通巻1号)マーケティングとは何か

マーケティングの歴史と定義

マーケティングの始まりは、Arch Wilkinson Showが発表した論文「市場流通における若干の問題」とされており、1905年にペンシルベニア大学の講座「The Marketing of Product」あたりが起源と言われている(諸説あり)。

米国のAmerican Marketing Association(以降、AMA)が、1940年にマーケティングを定義し、それ以来、幾度となく改訂され、2007年の定義が最新となる。

『マーケティングとは、顧客、依頼人、パートナー、社会全体にとって価値のある提供物を創造・伝達・配達・交換するための活動であり、一連の制度、そしてプロセスである。(原文)Marketing is the activity, set of institutions, and processes for creating, communicating, delivering, and exchanging offerings that have value for customers, clients, partners, and society at large.』

また、日本マーケティング協会(1957年設立)では、

『マーケティングとは、企業および他の組織がグローバルな視野に立ち、顧客との相互理解を得ながら、公正な競争を通じて行う市場創造のための総合活動である。』

と定義されており、米国のAMAとは異なる考え方に思える。Marketing Today では、AMAのマーケティングの定義を基本とし、この考えを元にしてお伝えしていきたいと思う。

現代マーケティングの始まり

現代マーケティングの始まりは、1957年のJhon A.Howard著書の「Marketing Management」あたりだと言われている。また、マーケティング本に必ずと言って良いほど、出てくる4Pを提唱したのは、1960年のEdund Jerome McCarthy著書の「Basic Marketing」であるが、消費者/顧客サイドから考えることが多い、現在のマーケティングにおいては、Neil Bordenが使い始めたマーケティングミックスの考え方である4Cの視点が適切ではないかと思う。

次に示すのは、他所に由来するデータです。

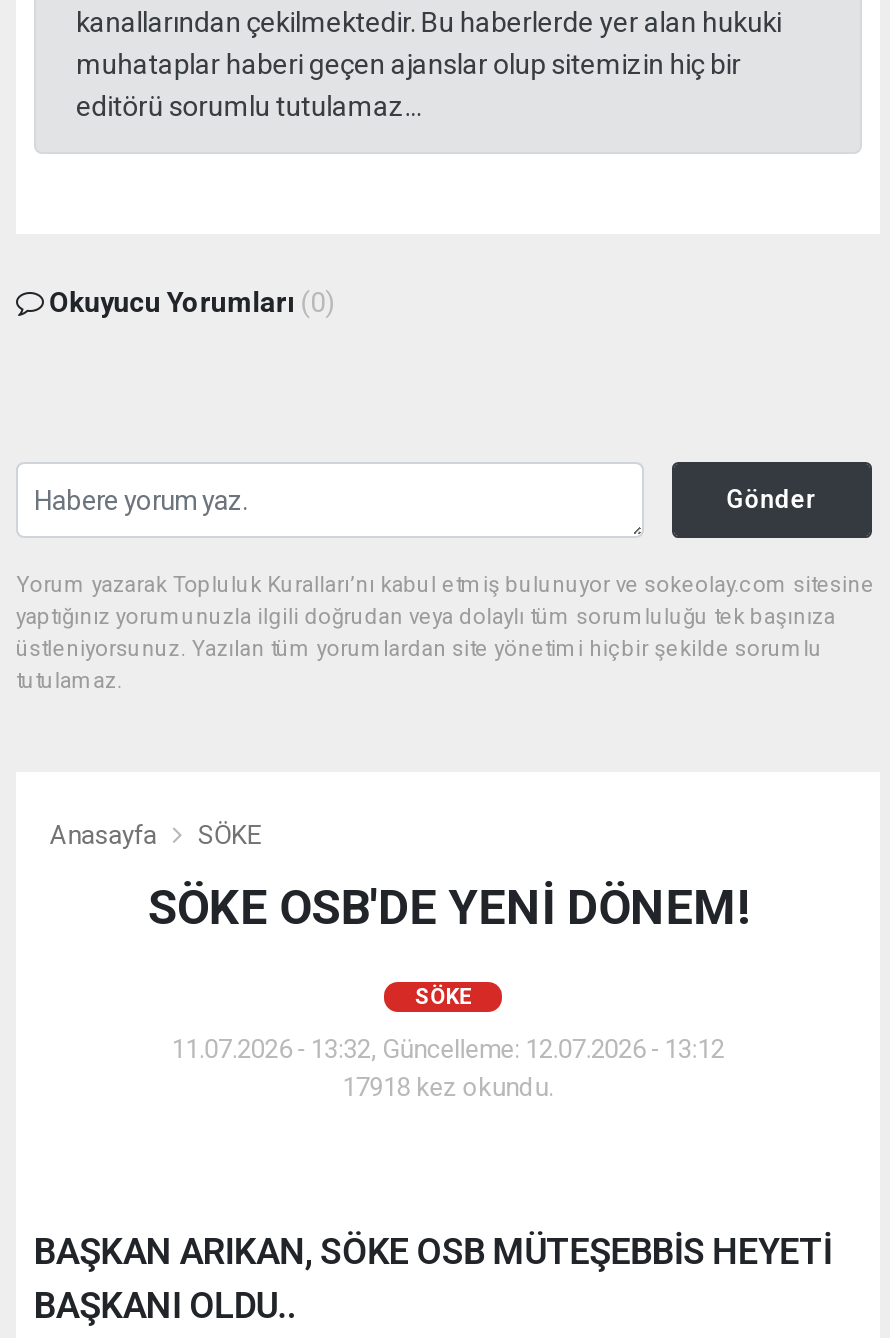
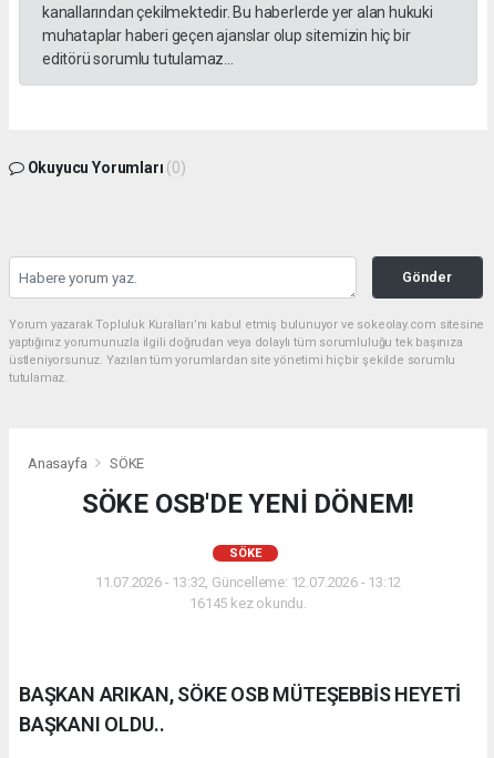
[342,1071,554,1101] 17918 kez okundu. -> [190,594,307,611] 16145 kez okundu.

この買い手視点が、Marketing 2.0と言われているものである。その後、Marketing 3.0 人間中心の考え方、Marketing 4.0 自己実現の考え方へと変化してきており、詳しくは、Philip Kotlerの著書を読まれることをお勧めしたい。

国内のマーケティングセミナーの多くは、1.0や2.0のものが多いため、基礎知識として認識して受講しつつ、実務ベースで考えるのであれば、ソーシャルメディアやスマートフォンが普及した今、消費者/顧客の行動を捉えるのであれば、上記の書籍を読み込まれた方が適切である。

マーケティングとは何か

米国AMAが定義付けたように、提供物、つまり商品やサービスを創造・伝達・配達・交換するための活動であり、一連の制度、そしてプロセスである。もっと平たく言えば、商品を作り、プロモーションし、物流でお客様に届け、お金に交換することであり、これらに関わる全てのプロセスがマーケティングである。

Peter F.Druckerが、著書「マネジメント」の中で、

「マーケティングの目的は、販売を不要にすることだ。」

と語っており、これがマーケティングの普遍的な考えだと言える。

販売を不要にする、これをどのように捉えるかがポイントだと考えるが、特にBtoB企業において営業が担う役割が大きいことに起因する。

これまでの営業において、その役割は顧客との交渉が重要な要素として考えられており、顧客が製品を選択し購入するための判断を行うのは、営業担当者に寄るところが大きい、そう考えられてきた。

しかしながら、2000年以降、日本でも急激にインターネットが普及し、各企業のウェブサイトや情報提供という点において、大幅に進化してきた現代において、顧客自らが課題に対する答えを探し始めている。製品やサービスにもよるが、顧客が販売先企業の営業担当者を呼ぶときには、大凡の購入判断が出来ている場合が多く、調達条件や納期、価格などの交渉だけが残されている。

つまり、多くの企業にとって、この検討段階において自社の製品やサービスが残っていることが最低条件であり、その検討リストに入るための施策が最も重要である。顕在顧客化する前に勝負は決しているのが、現代のマーケティングにおける営業の実態である。

あなたがマーケティングを実践していくために

これらの事実から、営業重視の経営ではなく、マーケティング重視の経営にシフトが迫られていることは明かであるが、多くの企業のマーケティング部門やマーケティング担当者は、全社を横串したような組織や権限になっておらず、マーケティングを実施していくための体制には至っていない。

マーケティングが実施できる組織に変えていくためには、経営者自らが動き出すしかない。一担当者としては、マーケティングにシフトした組織全体の在り方を想像しつつ、今ある業務をマーケティング視点で考えたときに何をすべきかを考え、実行していく、または影響範囲外については上申していくために、Marketing Todayの情報を役立てていただきたい。